In distributed systems, testing and code reviews are rarely enough. The state space of a system with

N

nodes,

M

messages, and asynchronous delays is astronomically large. Formal Verification allows us to mathematically prove that our algorithms are correct before we write a single line of production code.

Staff+ Context: Principal engineers at companies like AWS, MongoDB, and Microsoft use formal methods (specifically TLA+) to find design flaws in core protocols (like Paxos or Raft) that would have taken years to manifest in production.

Why Formal Methods?

Most distributed systems bugs are Heisenbugs—non-deterministic race conditions that depend on a specific, rare interleaving of messages and failures.

State Space Explosion: Even a simple 3-node system can have millions of possible states when network partitions and message reordering are involved.
Mental Models are Fallible: Humans are notoriously bad at reasoning about concurrency. We tend to think “happily path-first.”
Documentation as Code: A formal specification is an unambiguous description of how the system should behave.

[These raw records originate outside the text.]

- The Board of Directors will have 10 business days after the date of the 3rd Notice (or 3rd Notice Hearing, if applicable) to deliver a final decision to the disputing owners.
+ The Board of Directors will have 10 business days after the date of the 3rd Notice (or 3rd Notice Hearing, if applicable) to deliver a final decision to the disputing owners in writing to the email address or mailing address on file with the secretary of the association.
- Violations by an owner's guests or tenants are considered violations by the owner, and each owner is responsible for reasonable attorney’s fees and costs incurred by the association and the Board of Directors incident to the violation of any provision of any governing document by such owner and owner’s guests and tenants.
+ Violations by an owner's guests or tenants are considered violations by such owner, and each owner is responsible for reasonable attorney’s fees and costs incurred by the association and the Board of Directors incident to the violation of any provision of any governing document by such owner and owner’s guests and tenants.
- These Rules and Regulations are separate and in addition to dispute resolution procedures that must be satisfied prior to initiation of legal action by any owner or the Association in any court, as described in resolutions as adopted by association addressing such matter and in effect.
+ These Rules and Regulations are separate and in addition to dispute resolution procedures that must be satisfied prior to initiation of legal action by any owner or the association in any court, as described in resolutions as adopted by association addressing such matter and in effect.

TLA+ and PlusCal: The Language of Systems

TLA+ (Temporal Logic of Actions) is the industry standard for specifying and verifying concurrent and distributed systems. It was created by Leslie Lamport (who also created Paxos and LaTeX).

1. The Core Logic

TLA+ uses First-Order Logic and Set Theory to describe the state space.

Sets: {1, 2, 3}
Quantifiers: \A x \in S : P(x) (For all x in S, P is true) and \E x \in S : P(x) (There exists an x in S such that P is true).
Functions: [n \in Nodes |-> "follower"] (A mapping of nodes to their status).

2. Modeling the Network

In TLA+, we don’t use “network sockets.” Instead, we model the network as a Shared Set of Messages.

Sending: msgs' = msgs \cup {new_msg}
Receiving: \E m \in msgs : Receive(m)
Nondeterminism: Since TLC explores all paths, it will naturally try receiving messages in different orders, modeling reordering and delays.
Packet Loss: We can model loss by simply not requiring a message to be processed, or by an explicit “Drop” action.

3. PlusCal Deep Dive: Modeling 2-Phase Commit (2PC)

PlusCal is a “pseudocode” language that translates into TLA+. It allows you to write algorithms that look like code but are checked like math.

2PC Specification

--algorithm TwoPhaseCommit
variables 
    rmState = [rm \in RMs |-> "working"],
    tmState = "init",
    msgs = {};

define
    (* Safety: If any RM commits, no other RM can abort *)
    Consistent == 
        \A r1, r2 \in RMs : 
            ~ (rmState[r1] = "committed" /\ rmState[r2] = "aborted")
end define;

process TransactionManager = "TM"
begin
    TM_Start:
        tmState := "preparing";
        msgs := msgs \cup {[type |-> "prepare"]};
    TM_Wait:
        if \A rm \in RMs : rmState[rm] = "prepared" then
            tmState := "committing";
            msgs := msgs \cup {[type |-> "commit"]};
        else
            tmState := "aborting";
            msgs := msgs \cup {[type |-> "abort"]};
        end if;
end process;

process ResourceManager \in RMs
begin
    RM_Work:
        either 
            rmState[self] := "prepared";
        or 
            rmState[self] := "aborted";
        end either;
end process;

The “Staff” Challenge: Identifying the Flaw

When you run this through TLC, it passes the Consistent invariant. However, if you add a Liveness check (<> (tmState = "committed" \/ tmState = "aborting")), TLC will find a counter-example where the TM crashes during TM_Wait, leaving all RMs blocked forever. This is the classic “blocking” problem of 2PC that leads us to 3PC or Paxos.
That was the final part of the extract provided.